One of the characteristics of us, the Ordinary Irrationals is that we think we are Extraordinarily Rational People.  But we make irrational decisions all the time.  The whole world moves on irrationality principles that traditional, neoclassical economics don’t understand. In fact traditional economics is almost a branch of Newtonian physics. Somebody put it like this (apologies I can’t remember the source of my clip):

‘(We are) believers in a largely discredited set of assumptions, who have invented a parallel universe with well-defined mechanical relationships between different moving parts, connected by metaphorical pipes, cogs and levers: interest rates go down, bank lending goes up; taxes go down, investment goes up.’

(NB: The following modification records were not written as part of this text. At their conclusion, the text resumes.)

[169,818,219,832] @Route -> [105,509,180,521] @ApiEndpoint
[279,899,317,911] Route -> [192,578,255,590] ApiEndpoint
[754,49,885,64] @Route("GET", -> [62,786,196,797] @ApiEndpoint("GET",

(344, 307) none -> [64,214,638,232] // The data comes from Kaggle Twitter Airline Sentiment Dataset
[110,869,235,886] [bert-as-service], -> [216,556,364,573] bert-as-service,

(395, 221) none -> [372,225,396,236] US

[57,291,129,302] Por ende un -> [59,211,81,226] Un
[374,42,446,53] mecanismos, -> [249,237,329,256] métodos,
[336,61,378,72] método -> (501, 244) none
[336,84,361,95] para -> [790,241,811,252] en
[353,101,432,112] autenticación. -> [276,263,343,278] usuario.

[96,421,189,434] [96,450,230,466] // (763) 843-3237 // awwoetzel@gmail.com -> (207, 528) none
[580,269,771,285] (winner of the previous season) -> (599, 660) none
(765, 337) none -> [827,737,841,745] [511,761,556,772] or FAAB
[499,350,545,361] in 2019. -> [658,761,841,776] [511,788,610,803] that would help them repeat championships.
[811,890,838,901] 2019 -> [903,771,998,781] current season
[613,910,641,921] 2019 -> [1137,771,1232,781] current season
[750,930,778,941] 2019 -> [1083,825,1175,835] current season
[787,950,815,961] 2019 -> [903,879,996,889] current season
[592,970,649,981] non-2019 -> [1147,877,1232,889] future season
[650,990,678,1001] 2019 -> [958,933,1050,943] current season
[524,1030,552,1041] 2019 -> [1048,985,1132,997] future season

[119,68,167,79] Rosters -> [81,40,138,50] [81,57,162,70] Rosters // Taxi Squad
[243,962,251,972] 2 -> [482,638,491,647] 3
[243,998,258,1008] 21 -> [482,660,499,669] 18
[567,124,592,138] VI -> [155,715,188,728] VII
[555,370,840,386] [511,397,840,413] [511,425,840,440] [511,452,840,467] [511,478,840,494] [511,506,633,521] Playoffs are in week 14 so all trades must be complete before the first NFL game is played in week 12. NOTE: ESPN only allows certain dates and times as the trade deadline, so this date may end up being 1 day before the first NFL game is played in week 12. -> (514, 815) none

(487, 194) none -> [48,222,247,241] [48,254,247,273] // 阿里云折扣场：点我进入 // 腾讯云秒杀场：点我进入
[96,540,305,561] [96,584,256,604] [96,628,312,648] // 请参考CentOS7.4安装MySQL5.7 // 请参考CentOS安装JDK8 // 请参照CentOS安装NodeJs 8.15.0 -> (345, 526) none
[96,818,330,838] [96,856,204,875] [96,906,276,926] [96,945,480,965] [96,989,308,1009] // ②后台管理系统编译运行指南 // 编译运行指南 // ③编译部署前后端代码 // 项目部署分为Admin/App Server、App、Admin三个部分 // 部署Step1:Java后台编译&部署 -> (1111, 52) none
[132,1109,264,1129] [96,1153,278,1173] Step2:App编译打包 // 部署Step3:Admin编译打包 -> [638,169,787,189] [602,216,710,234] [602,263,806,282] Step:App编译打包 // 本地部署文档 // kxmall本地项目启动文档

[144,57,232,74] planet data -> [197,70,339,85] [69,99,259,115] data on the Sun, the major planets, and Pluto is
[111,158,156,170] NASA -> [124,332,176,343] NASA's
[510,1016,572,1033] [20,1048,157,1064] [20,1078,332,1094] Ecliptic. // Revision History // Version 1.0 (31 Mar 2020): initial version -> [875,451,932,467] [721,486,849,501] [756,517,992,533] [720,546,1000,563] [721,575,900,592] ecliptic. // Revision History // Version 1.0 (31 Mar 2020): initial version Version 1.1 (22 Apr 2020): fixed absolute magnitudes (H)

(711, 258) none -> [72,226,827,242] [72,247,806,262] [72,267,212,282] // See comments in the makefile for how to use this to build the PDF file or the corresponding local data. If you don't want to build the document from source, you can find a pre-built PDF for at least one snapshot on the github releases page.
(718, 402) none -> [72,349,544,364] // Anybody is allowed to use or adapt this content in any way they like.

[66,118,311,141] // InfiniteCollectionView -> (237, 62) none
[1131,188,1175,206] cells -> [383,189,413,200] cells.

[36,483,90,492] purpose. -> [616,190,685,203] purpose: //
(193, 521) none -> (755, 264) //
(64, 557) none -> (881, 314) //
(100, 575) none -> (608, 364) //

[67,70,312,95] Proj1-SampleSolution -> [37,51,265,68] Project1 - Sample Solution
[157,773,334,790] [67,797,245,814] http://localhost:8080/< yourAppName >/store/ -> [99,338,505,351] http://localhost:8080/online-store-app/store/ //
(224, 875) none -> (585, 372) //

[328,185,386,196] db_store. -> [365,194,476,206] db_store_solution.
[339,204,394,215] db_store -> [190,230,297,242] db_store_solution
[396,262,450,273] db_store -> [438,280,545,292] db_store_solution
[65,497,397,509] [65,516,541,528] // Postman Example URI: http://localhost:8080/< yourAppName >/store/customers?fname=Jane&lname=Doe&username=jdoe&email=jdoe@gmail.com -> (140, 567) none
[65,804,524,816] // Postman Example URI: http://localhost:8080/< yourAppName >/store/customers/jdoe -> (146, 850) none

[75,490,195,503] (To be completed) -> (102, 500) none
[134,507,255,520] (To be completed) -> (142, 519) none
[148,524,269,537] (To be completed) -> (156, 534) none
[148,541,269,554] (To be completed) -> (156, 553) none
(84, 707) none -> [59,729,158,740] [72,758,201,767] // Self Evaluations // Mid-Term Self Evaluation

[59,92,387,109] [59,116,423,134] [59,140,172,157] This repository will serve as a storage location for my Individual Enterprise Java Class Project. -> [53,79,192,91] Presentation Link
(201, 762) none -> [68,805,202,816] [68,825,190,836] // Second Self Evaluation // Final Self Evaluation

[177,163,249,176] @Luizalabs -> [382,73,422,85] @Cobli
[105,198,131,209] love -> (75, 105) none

This input-output machine model is so engrained that it is hard to see any alternative, more organic and messy thinking models. We apply ‘metaphorical pipes, cogs and levers’ everywhere in the organization: employee engagement/happiness up, productivity up. This type of thing.

New management sciences need to embrace the irrational world, the one that may defeat logic, the one that has another kind of logic, harder to capture in spreadsheets.

In this world, for example, some HR competence systems are a straitjacket at best, and a kidding-yourself-world-of pipes-cogs-and-lever’ at worse. Do we really need these pseudo-quantic-physics systems that specify competencies for grade 5 people, in terms of a delta increase by a word from 4 grade people: ‘grade 4 manages change; grade 5 leads change’. Seriously, extraordinary rational consultants in talent development?

When can we pay attention to irrationality?

Behavioural Economics has.

When can HR/OD/L&T/Communications and any other corporate functional tribe jump in?

The human capital corporate functions becoming the Ordinary Irrationals support system. How about that?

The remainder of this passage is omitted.